Lagarde underscored that preserving central bank independence is not a task that falls to monetary authorities alone. She said credibility is a key element of protection - implying that trust in a central bank's commitment and consistency supports its capacity to act without political interference.
The ECB president also argued that maintaining independence involves a clear prioritization of inflation management. She called for concentrating narrowly on inflation as the primary objective and taking necessary measures to rein in price increases, even when those actions carry an economic cost.
Reiterating the primacy of price stability, Lagarde emphasized that defending this goal may entail real and immediate costs, but must remain the central focus for policy makers. Her remarks linked the maintenance of central bank credibility and independence directly to a willingness to confront inflation despite short-term trade-offs.
Key points
- Lagarde warned the Federal Reserve's independence is at risk and will require ongoing support from voters and lawmakers - impacting confidence in central-bank decision making.
- She connected the threat to a set of economic shocks that are lifting prices while slowing growth - a dynamic that affects inflation-sensitive sectors and the broader financial markets.

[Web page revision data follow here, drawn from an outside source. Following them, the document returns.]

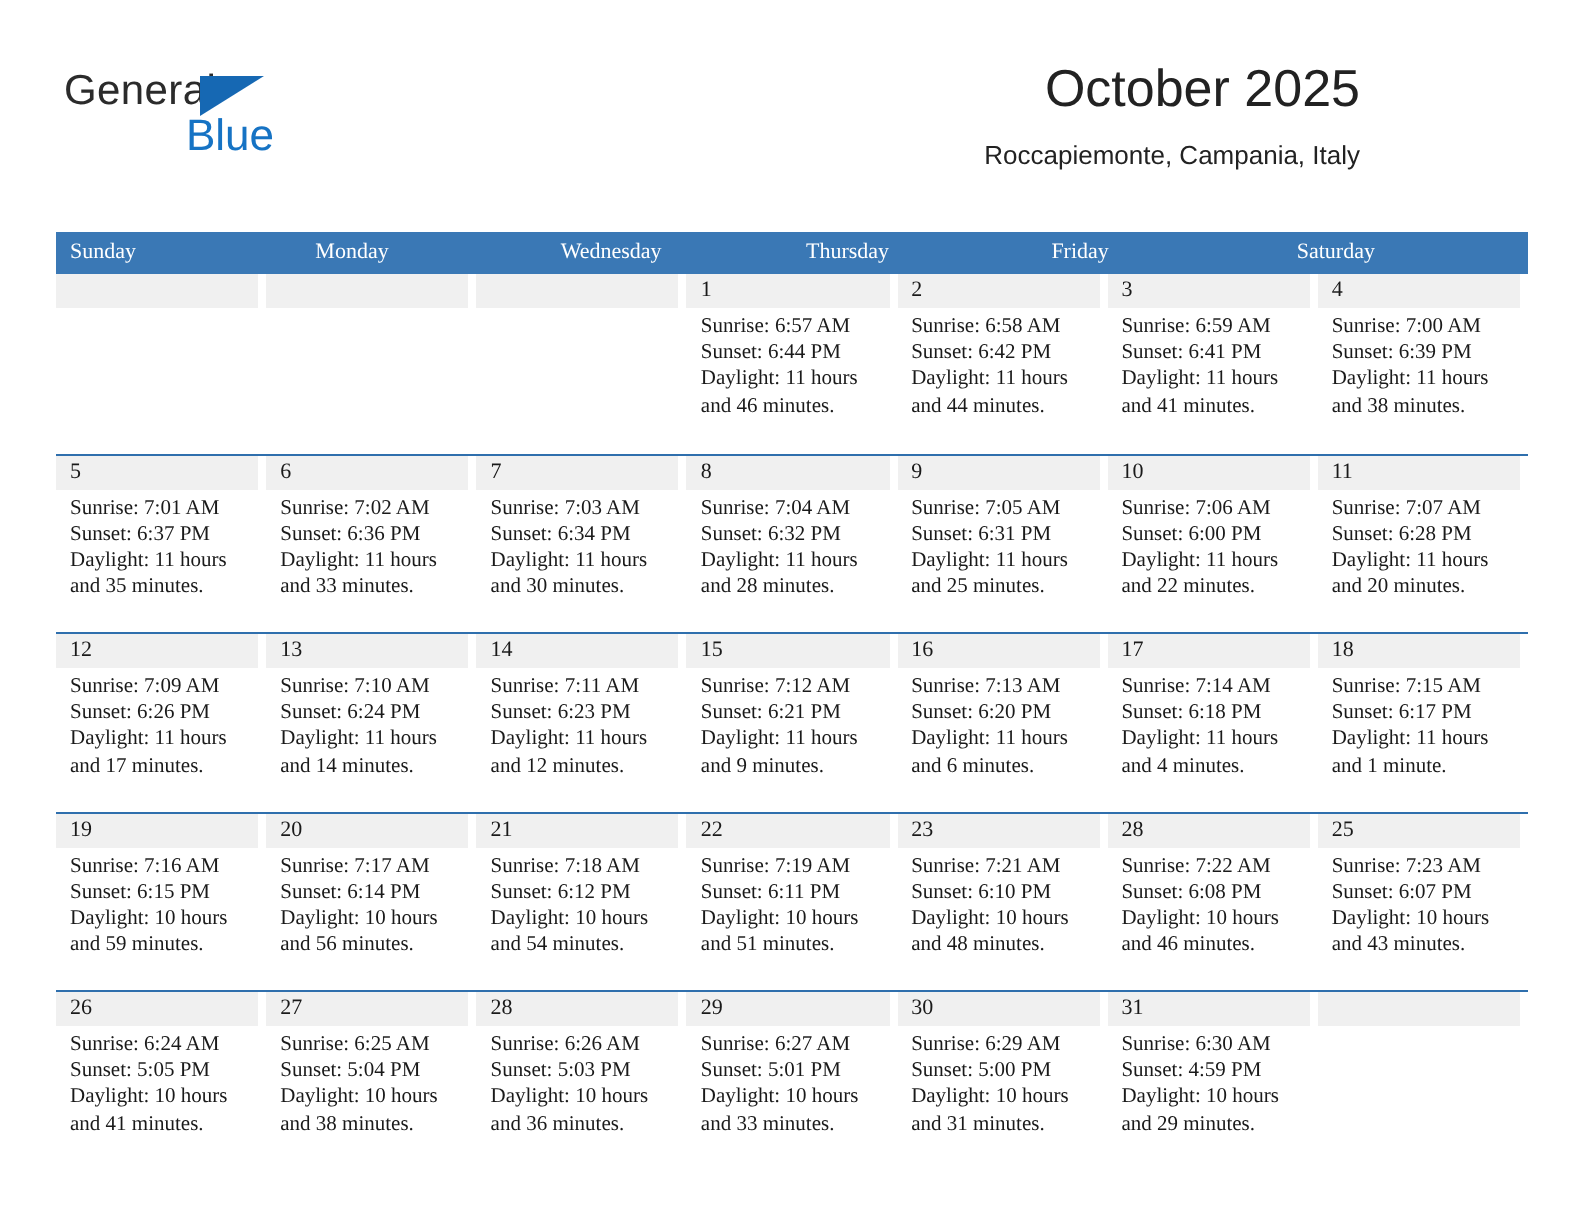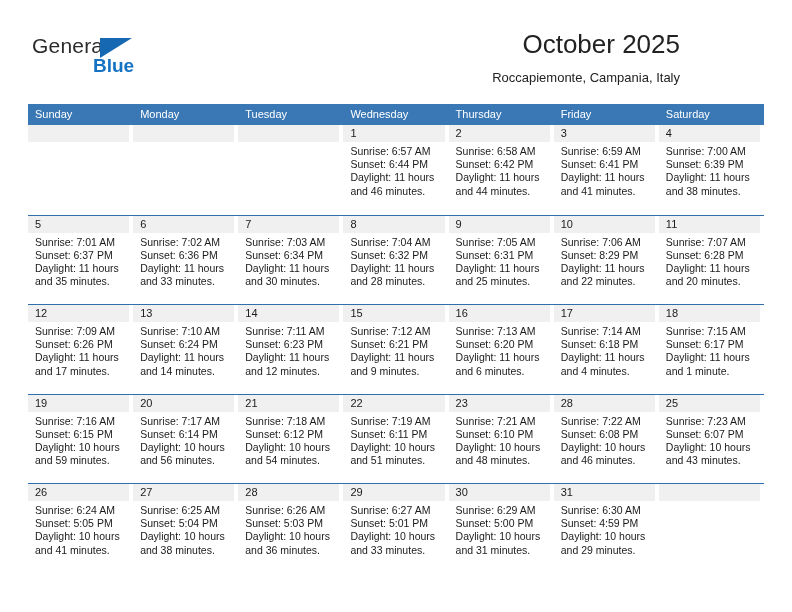"Blue" .logo-blue { font-size: 19px -> 22px; font-weight: bold -> none }
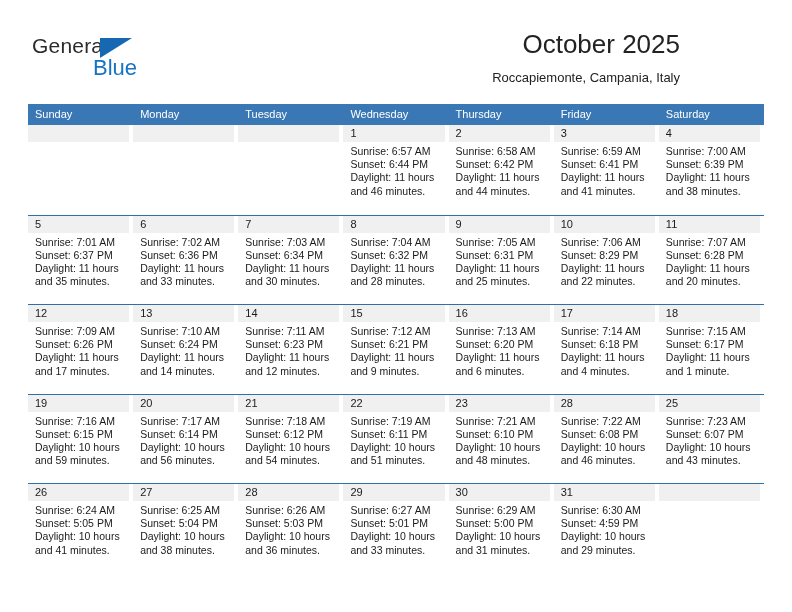"Sunday" .calendar { font-family: none -> Liberation Serif, serif; top: 104px -> 116px }
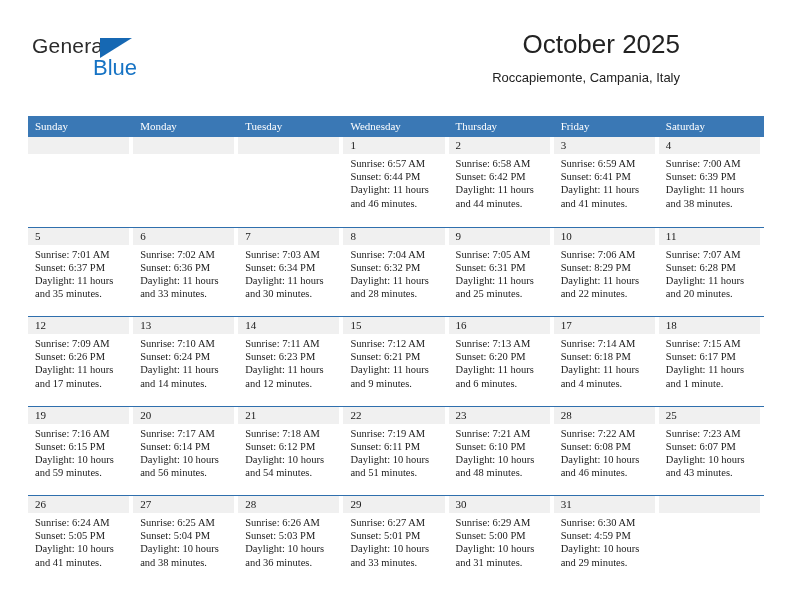"Tuesday" div.dow { html: <div>Tuesday</div> -> none }
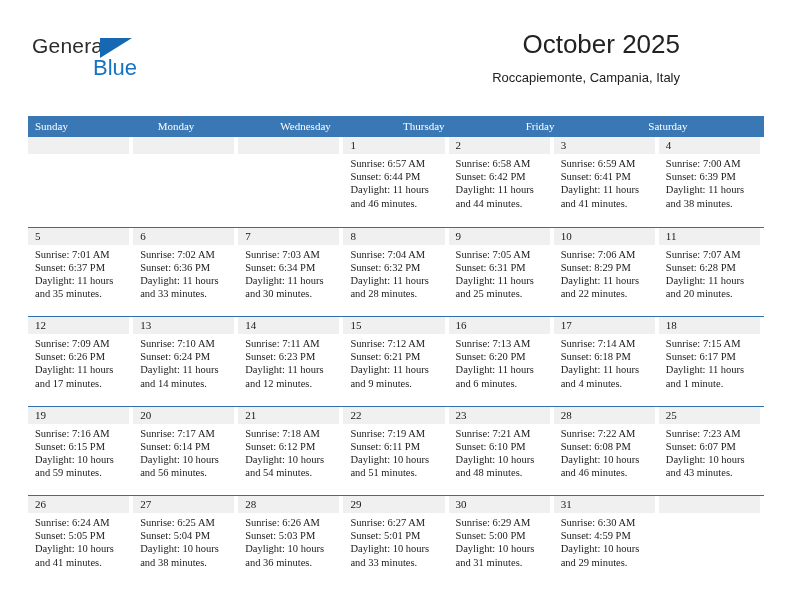"Sunset: 8:29 PM" div { text: 8:29 -> 6:00 }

- Lagarde said independence can be defended by focusing squarely on inflation as the main objective and being prepared to act even when measures impose economic costs - a stance with implications for interest-rate policy and market expectations.
Risks and uncertainties
- Political and public support may waver - if voters or lawmakers withdraw backing, central bank autonomy could be weakened, affecting monetary policy credibility. This risk touches financial markets and institutions that rely on predictable policy.
- Concurrent economic shocks that raise prices while slowing growth create policy dilemmas - these conditions increase the probability of difficult trade-offs between inflation control and near-term economic performance, with potential effects on consumers and inflation-sensitive industries.
- Actions to defend price stability can impose immediate economic costs - pursuing tighter policy to curb inflation may slow activity in parts of the economy and influence market rates and investment decisions.
Lagarde's remarks stressed the interdependence of credibility, independence, and a clear inflation mandate. By urging a narrow focus on price stability and underscoring the need for external support from democratic institutions, she highlighted the delicate balance central banks face when confronting simultaneous inflationary and growth pressures.